Tokens and tokenizers from v1.4.3 and before are compatible, this update does not change anything on the specific tokenizations.
However you will need to adapt your files to load them, and to update some of your code to adapt to new changes:

  • Tokens are now saved and loaded with the ids key (previously tokens). To adapt your previously saved tokens, open them with json and rewrite them with the ids key instead;
  • midi_to_tokens (also called with tokenizer(midi)) now outputs a list of TokSequences, each holding tokens as tokens (str) and their ids (int). It previously returned token ids. You can now get them by accessing the .ids attribute, as tokseq.ids;
  • Vocabulary class deleted. You can still access to the vocabulary with tokenizer.vocab but it is now a dictionary.
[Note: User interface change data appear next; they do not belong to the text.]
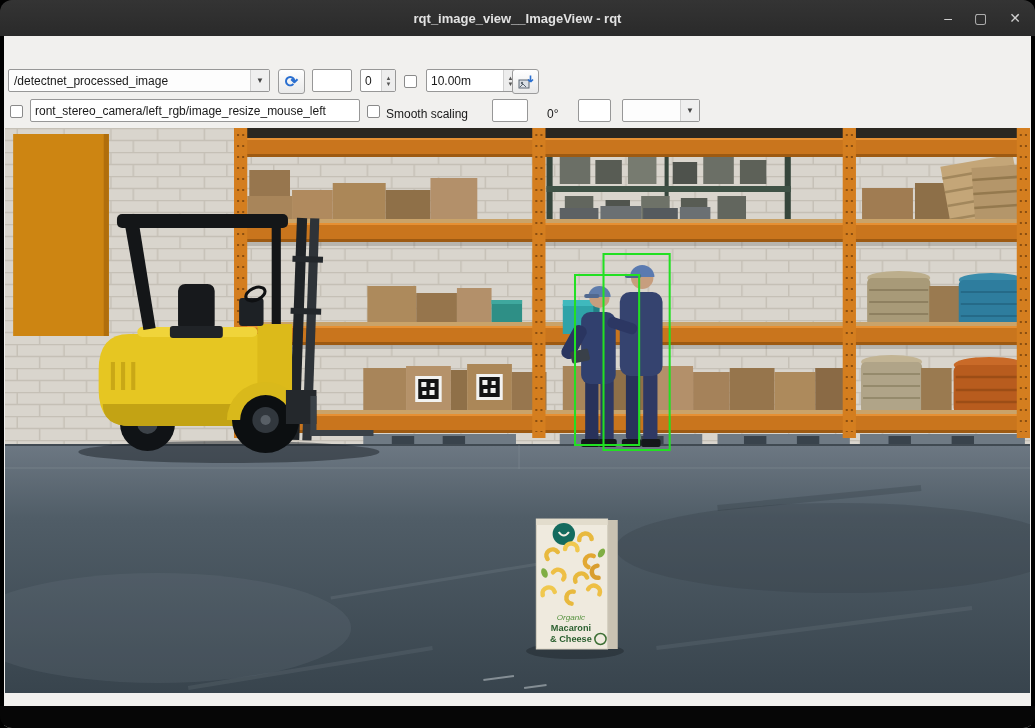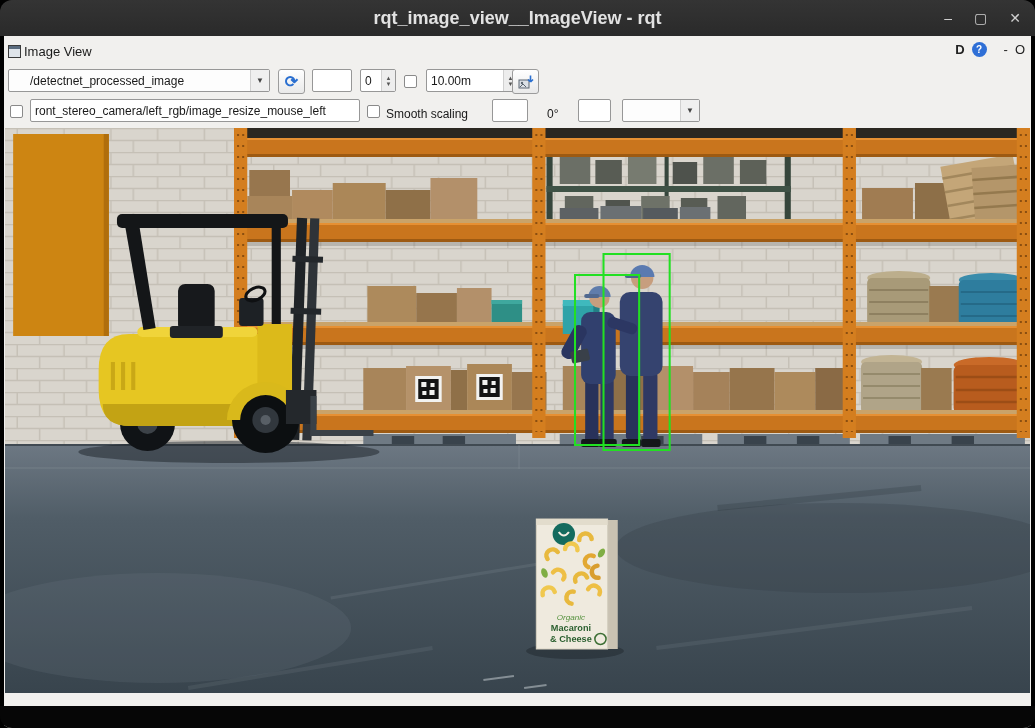--- a/index.html
+++ b/index.html
@@ -1,33 +1,33 @@
 <!DOCTYPE html>
 <html><head>
 <meta charset="utf-8">
 <style>
   html,body{margin:0;padding:0;background:#000;}
   *{box-sizing:border-box;font-family:"Liberation Sans",sans-serif;}
   .window{position:relative;width:1035px;height:728px;background:#000;border-radius:12px;overflow:hidden;}
   .titlebar{position:absolute;top:0;left:0;right:0;height:36px;background:linear-gradient(#343434,#2a2a2a);display:flex;align-items:center;justify-content:center;}
-  .titlebar .title{font-size:18px;font-weight:bold;color:#e2e2e2;}
+  .titlebar .title{font-size:13px;font-weight:bold;color:#e2e2e2;}
   .win-controls{position:absolute;right:14px;top:0;height:36px;display:flex;align-items:center;gap:22px;color:#cfcfcf;font-size:14px;}
   .win-controls span{cursor:default;}
   .content{position:absolute;top:36px;left:4px;right:4px;bottom:0;background:#f1f0ee;}
   .panel-header{position:absolute;top:4px;left:0;right:0;height:24px;}
   .panel-icon{position:absolute;left:4px;top:5px;width:13px;height:13px;border:1px solid #3a3a3a;background:#dfe4ea;}
   .panel-icon:before{content:"";position:absolute;left:0;top:0;right:0;height:3px;background:#5a6b7e;display:block;}
   .panel-title{position:absolute;left:20px;top:4px;font-size:13px;color:#1a1a1a;}
   .dock-cluster{position:absolute;right:6px;top:2px;display:flex;align-items:center;gap:7px;}
   .dock-badge{font-size:13px;font-weight:bold;color:#222;}
   .help-circle{width:15px;height:15px;border-radius:50%;background:#2f6fd6;color:#fff;font-size:10px;font-weight:bold;display:flex;align-items:center;justify-content:center;}
   .dock-btn{font-size:13px;color:#222;}
   .toolbar1{position:absolute;top:33px;left:0;right:0;height:26px;}
   .toolbar2{position:absolute;top:63px;left:0;right:0;height:26px;}
-  .combo{position:absolute;height:23px;background:#fdfdfd;border:1px solid #979797;border-radius:2px;display:flex;align-items:center;font-size:12px;color:#191919;padding-left:21px;}
+  .combo{position:absolute;height:23px;background:#fdfdfd;border:1px solid #979797;border-radius:2px;display:flex;align-items:center;font-size:12px;color:#191919;padding-left:5px;}
   .combo .arrow{margin-left:auto;height:100%;display:flex;align-items:center;padding:0 5px;border-left:1px solid #d0d0d0;color:#444;font-size:8px;background:#efefef;}
   .tfield{position:absolute;height:23px;background:#fff;border:1px solid #979797;border-radius:2px;font-size:12px;color:#191919;display:flex;align-items:center;padding:9px 4px;white-space:nowrap;overflow:hidden;}
   .spin{position:absolute;height:23px;background:#fff;border:1px solid #979797;border-radius:2px;font-size:12px;color:#191919;display:flex;align-items:center;}
   .spin .val{padding-left:4px;flex:1;}
   .spin .arrows{width:14px;height:100%;border-left:1px solid #d0d0d0;background:#ededed;display:flex;flex-direction:column;align-items:center;justify-content:center;font-size:6px;color:#555;line-height:6px;}
   .tbtn{position:absolute;width:27px;height:25px;border:1px solid #9c9c9c;border-radius:3px;background:linear-gradient(#ffffff,#e9e9e9);display:flex;align-items:center;justify-content:center;}
   .refresh-glyph{font-size:16px;color:#2a6fd0;font-weight:bold;line-height:1;}
   .cb{position:absolute;width:13px;height:13px;background:#fff;border:1px solid #8a8a8a;border-radius:2px;}
   .lbl{position:absolute;font-size:12px;color:#191919;top:8px;}
   .image-area{position:absolute;top:92px;left:1px;right:1px;height:565px;background:#3c4850;}
@@ -44,30 +44,20 @@
     <span class="title">rqt_image_view__ImageView - rqt</span>
     <div class="win-controls">
       <span>–</span>
       <span>▢</span>
       <span>✕</span>
     </div>
   </div>
 
   <div class="content">
 
-    <div class="panel-header">
-      <span class="panel-icon"></span>
-      <span class="panel-title">Image View</span>
-      <div class="dock-cluster">
-        <span class="dock-badge">D</span>
-        <span class="help-circle">?</span>
-        <span class="dock-btn" style="margin-left:10px;">-</span>
-        <span class="dock-btn">O</span>
-      </div>
-    </div>
 
     <div class="toolbar1">
       <div class="combo" style="left:4px;width:262px;">
         <span>/detectnet_processed_image</span>
         <span class="arrow">▼</span>
       </div>
       <div class="tbtn" style="left:274px;">
         <span class="refresh-glyph">⟳</span>
       </div>
       <div class="tfield" style="left:308px;width:40px;">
The methods of the Vocabulary class are now directly integrated in MIDITokenizer;
  • For all tokenizers, the pad, mask, sos_eos and sep constructor arguments need to be replaced with the new special_tokens argument;
  • decompose_bpe method renamed decode_bpe.

Bug reports

With all big changes can come hidden bugs. We carefully tested that all methods pass the previous tests, while assessing the robustness of the new methods. Despite these efforts, if you encounter any bugs, please report them by opening an issue, and we will do our best to solve them as quickly as possible.